**Requirement:** Tally the lines below that contain the word "hide", then give the tally alone.

─── Data extracts

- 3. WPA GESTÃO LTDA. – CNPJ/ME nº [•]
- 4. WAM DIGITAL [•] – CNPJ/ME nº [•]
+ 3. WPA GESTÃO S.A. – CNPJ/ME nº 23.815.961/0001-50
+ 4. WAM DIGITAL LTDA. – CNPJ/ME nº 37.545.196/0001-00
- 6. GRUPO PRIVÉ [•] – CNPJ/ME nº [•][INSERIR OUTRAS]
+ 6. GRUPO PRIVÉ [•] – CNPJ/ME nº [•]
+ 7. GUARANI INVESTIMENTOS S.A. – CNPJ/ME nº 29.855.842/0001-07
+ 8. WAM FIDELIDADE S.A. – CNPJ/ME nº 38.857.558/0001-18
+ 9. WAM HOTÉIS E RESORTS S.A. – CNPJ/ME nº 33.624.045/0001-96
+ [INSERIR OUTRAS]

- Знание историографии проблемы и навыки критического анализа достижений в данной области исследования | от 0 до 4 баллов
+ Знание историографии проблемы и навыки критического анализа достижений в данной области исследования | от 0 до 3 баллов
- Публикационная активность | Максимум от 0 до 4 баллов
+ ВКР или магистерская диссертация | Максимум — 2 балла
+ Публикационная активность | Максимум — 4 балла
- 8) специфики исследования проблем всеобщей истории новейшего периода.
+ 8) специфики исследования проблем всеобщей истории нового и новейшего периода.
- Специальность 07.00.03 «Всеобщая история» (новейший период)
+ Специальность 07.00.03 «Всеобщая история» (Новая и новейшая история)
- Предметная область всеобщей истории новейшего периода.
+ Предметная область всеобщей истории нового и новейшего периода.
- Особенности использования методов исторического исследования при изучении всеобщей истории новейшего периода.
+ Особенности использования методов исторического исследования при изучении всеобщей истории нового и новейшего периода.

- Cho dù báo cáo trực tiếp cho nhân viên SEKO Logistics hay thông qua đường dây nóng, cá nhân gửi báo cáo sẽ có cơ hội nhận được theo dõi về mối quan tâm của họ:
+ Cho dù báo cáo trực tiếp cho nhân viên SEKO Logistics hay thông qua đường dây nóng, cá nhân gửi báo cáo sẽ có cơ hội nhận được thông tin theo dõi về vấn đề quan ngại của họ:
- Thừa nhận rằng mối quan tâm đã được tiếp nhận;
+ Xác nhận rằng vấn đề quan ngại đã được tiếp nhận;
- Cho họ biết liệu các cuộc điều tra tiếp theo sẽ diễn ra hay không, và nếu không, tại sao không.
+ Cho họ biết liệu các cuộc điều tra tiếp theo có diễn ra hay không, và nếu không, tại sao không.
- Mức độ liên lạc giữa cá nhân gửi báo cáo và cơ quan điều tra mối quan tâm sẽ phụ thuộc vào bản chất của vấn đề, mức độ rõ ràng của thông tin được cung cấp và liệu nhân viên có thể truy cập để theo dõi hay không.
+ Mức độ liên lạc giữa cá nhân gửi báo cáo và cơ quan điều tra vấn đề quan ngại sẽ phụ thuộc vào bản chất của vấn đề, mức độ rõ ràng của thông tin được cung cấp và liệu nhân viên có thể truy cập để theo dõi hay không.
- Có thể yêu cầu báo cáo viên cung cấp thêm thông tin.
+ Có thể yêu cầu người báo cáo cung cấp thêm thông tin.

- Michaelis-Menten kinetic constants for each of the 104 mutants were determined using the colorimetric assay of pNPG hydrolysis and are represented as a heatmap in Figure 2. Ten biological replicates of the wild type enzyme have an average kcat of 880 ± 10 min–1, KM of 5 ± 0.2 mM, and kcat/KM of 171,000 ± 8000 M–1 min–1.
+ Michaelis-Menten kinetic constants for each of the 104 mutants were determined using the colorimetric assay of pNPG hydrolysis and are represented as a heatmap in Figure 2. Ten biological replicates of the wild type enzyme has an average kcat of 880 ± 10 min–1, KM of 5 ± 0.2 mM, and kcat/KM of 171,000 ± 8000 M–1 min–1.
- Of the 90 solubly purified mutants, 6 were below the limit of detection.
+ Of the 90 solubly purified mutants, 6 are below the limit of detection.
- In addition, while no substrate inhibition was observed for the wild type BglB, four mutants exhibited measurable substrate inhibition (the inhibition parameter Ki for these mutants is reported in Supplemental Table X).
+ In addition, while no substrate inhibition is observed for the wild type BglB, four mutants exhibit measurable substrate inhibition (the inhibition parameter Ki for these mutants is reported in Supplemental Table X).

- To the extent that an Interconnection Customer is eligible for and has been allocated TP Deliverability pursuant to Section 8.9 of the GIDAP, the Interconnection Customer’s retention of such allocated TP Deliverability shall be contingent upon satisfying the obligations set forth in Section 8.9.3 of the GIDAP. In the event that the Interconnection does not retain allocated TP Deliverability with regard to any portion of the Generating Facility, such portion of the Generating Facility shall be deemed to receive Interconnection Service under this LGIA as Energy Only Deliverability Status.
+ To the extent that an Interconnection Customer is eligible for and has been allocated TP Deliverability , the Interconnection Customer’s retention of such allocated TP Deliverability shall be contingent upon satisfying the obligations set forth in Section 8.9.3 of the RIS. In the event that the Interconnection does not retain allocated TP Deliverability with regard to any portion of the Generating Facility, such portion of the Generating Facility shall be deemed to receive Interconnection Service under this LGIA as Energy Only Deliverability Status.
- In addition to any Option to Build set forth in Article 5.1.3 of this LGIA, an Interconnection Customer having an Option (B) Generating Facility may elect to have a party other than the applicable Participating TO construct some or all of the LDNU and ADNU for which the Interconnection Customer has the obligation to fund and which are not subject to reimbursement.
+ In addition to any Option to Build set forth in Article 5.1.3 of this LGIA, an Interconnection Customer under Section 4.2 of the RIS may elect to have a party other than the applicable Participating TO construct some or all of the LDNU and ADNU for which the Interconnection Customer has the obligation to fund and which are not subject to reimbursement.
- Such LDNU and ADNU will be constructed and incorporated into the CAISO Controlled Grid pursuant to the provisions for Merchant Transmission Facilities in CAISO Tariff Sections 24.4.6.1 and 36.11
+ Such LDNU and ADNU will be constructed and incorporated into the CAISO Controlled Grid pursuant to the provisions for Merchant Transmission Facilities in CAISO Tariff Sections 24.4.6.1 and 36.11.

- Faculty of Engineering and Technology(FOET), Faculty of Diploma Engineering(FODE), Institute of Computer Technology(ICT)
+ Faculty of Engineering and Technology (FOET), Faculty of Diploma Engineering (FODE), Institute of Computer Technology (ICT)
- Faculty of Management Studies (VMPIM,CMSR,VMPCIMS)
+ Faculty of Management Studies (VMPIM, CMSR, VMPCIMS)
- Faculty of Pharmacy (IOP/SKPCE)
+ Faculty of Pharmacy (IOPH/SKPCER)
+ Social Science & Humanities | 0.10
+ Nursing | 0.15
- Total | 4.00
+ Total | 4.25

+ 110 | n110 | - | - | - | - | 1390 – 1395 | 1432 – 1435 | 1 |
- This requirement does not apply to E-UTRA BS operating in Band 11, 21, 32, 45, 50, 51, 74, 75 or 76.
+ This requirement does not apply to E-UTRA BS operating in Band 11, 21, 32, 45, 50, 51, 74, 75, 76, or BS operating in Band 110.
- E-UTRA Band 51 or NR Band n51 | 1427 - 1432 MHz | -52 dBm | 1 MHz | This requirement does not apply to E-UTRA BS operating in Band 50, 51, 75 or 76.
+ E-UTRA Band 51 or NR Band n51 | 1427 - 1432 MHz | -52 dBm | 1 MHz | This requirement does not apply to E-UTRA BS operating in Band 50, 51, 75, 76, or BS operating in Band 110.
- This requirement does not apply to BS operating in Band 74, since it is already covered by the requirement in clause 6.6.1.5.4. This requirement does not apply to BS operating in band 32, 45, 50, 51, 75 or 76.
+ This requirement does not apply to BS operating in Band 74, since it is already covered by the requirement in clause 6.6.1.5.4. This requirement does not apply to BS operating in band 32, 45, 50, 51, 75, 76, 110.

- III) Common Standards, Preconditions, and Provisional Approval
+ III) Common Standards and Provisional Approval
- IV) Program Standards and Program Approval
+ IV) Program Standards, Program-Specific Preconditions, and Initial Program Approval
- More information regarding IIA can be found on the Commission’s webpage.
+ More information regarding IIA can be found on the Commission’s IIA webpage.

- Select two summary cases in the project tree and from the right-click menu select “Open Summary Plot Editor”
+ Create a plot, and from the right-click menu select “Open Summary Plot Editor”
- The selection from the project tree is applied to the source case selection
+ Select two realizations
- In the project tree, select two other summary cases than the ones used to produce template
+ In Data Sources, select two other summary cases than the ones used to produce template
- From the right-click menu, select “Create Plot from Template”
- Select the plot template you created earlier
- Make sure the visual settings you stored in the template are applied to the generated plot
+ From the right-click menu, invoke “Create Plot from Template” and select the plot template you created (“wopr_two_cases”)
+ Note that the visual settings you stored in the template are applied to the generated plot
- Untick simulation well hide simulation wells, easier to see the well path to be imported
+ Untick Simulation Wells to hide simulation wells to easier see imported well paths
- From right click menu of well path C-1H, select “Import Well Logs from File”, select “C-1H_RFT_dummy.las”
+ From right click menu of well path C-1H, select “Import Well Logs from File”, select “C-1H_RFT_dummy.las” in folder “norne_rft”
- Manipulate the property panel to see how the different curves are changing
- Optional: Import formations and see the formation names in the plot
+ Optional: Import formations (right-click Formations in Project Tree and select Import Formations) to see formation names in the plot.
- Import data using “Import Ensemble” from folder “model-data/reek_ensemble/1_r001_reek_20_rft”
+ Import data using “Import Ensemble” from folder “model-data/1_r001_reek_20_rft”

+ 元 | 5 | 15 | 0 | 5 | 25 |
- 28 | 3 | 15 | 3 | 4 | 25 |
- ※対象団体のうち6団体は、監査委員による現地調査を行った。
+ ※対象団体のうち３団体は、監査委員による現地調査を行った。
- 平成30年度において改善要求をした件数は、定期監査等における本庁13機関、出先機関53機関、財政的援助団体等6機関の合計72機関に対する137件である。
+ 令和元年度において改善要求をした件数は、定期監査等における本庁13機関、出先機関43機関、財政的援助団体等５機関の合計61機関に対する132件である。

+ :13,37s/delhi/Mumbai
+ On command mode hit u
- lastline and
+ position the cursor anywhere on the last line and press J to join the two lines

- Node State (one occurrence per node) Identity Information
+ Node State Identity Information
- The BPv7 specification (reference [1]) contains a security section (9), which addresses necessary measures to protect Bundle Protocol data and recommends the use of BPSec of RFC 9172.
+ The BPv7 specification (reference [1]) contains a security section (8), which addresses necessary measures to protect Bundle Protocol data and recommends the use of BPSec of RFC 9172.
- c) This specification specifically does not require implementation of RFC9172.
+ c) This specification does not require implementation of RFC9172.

──────

**Task response:** 2